> [Problem statement] Copy each line below in which the word "github" occurs.

[Material shown Boundary: Start]

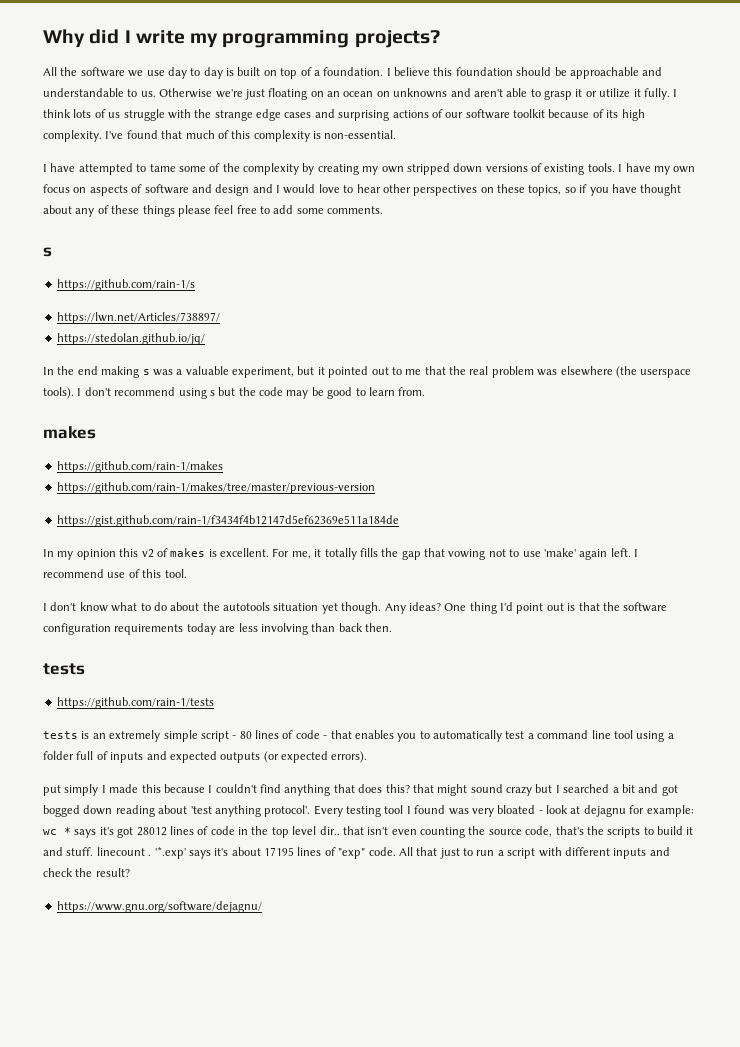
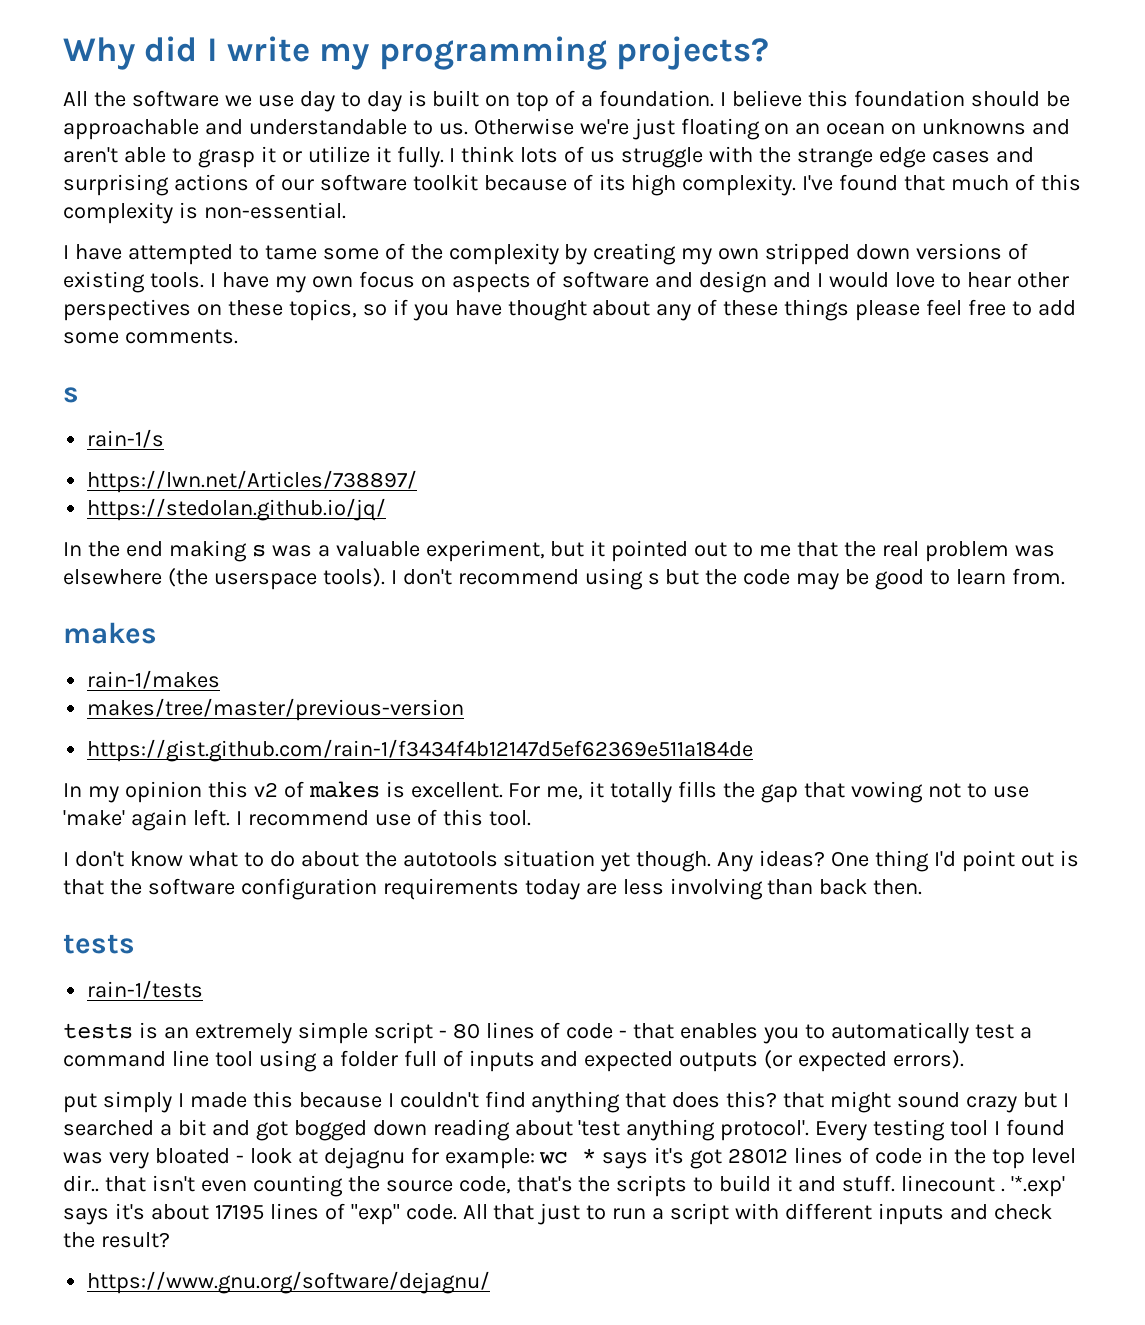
[56,279,195,291] https://github.com/rain-1/s -> [87,429,165,448] rain-1/s
[56,461,223,473] [56,482,375,494] https://github.com/rain-1/makes // https://github.com/rain-1/makes/tree/master/previous-version -> [87,670,221,689] [87,698,465,721] rain-1/makes // makes/tree/master/previous-version
[56,697,214,709] https://github.com/rain-1/tests -> [87,980,204,999] rain-1/tests

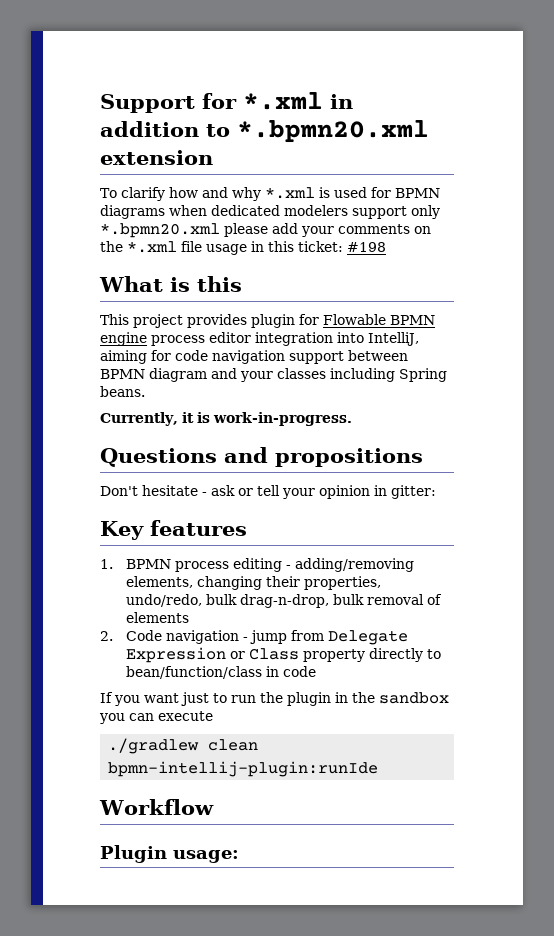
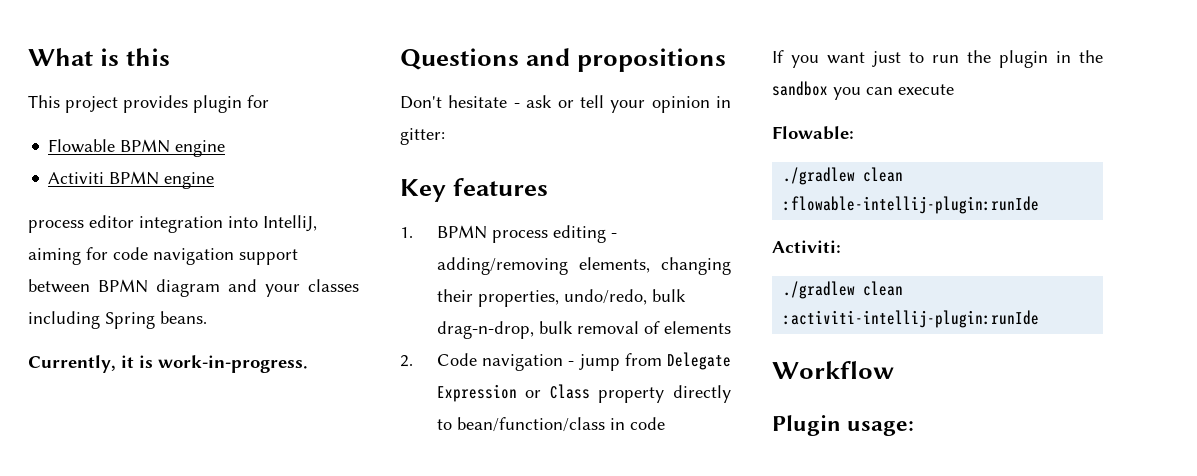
[100,92,353,113] [100,120,429,143] [100,150,213,165] [100,187,440,201] [100,205,440,219] [100,223,431,238] [100,241,386,255] Support for *.xml in addition to *.bpmn20.xml extension // To clarify how and why *.xml is used for BPMN diagrams when dedicated modelers support only *.bpmn20.xml please add your comments on the *.xml file usage in this ticket: #198 // -> (28, 57) none
(319, 319) none -> (269, 101) //
(147, 339) none -> [48,171,215,189] // Activiti BPMN engine //
[108,738,259,754] [108,761,379,777] // ./gradlew clean bpmn-intellij-plugin:runIde -> [772,126,854,140] [783,167,904,185] [783,196,1040,214] [772,240,841,253] [783,281,904,299] [783,310,1040,328] // Flowable: // ./gradlew clean :flowable-intellij-plugin:runIde // Activiti: // ./gradlew clean :activiti-intellij-plugin:runIde

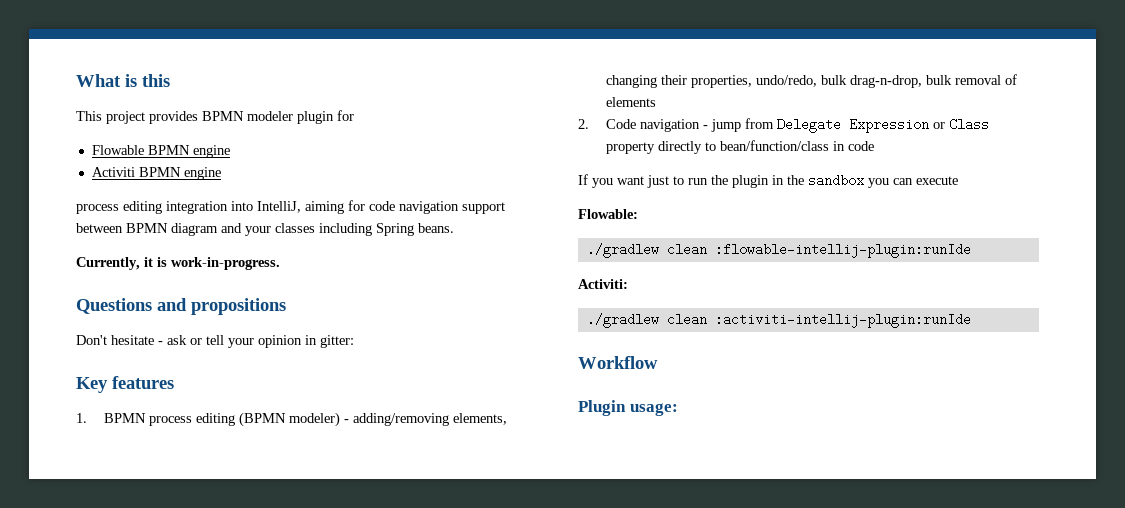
(188, 104) none -> [202,111,293,121] BPMN modeler
[89,215,134,228] editor -> [123,201,162,214] editing
(606, 234) none -> [239,412,341,427] (BPMN modeler)

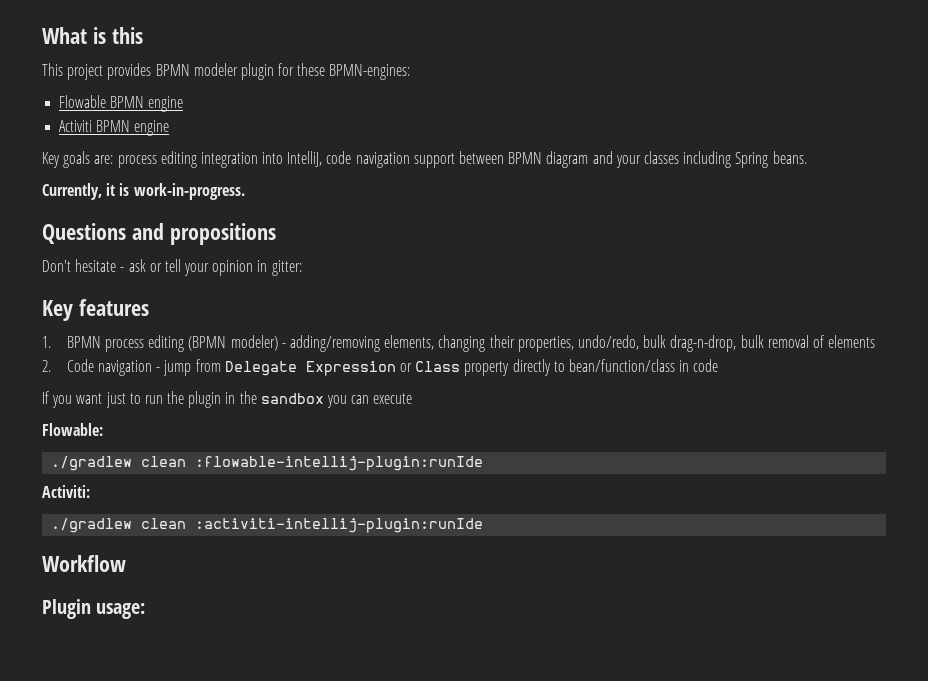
(354, 115) none -> [297,63,411,80] these BPMN-engines:
(221, 173) none -> [42,151,114,168] Key goals are:
[305,200,365,214] aiming for -> (323, 159) none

[Material shown Boundary: End]

> [Your solution]
[56,279,195,291] https://github.com/rain-1/s -> [87,429,165,448] rain-1/s
[56,461,223,473] [56,482,375,494] https://github.com/rain-1/makes // https://github.com/rain-1/makes/tree/master/previous-version -> [87,670,221,689] [87,698,465,721] rain-1/makes // makes/tree/master/previous-version
[56,697,214,709] https://github.com/rain-1/tests -> [87,980,204,999] rain-1/tests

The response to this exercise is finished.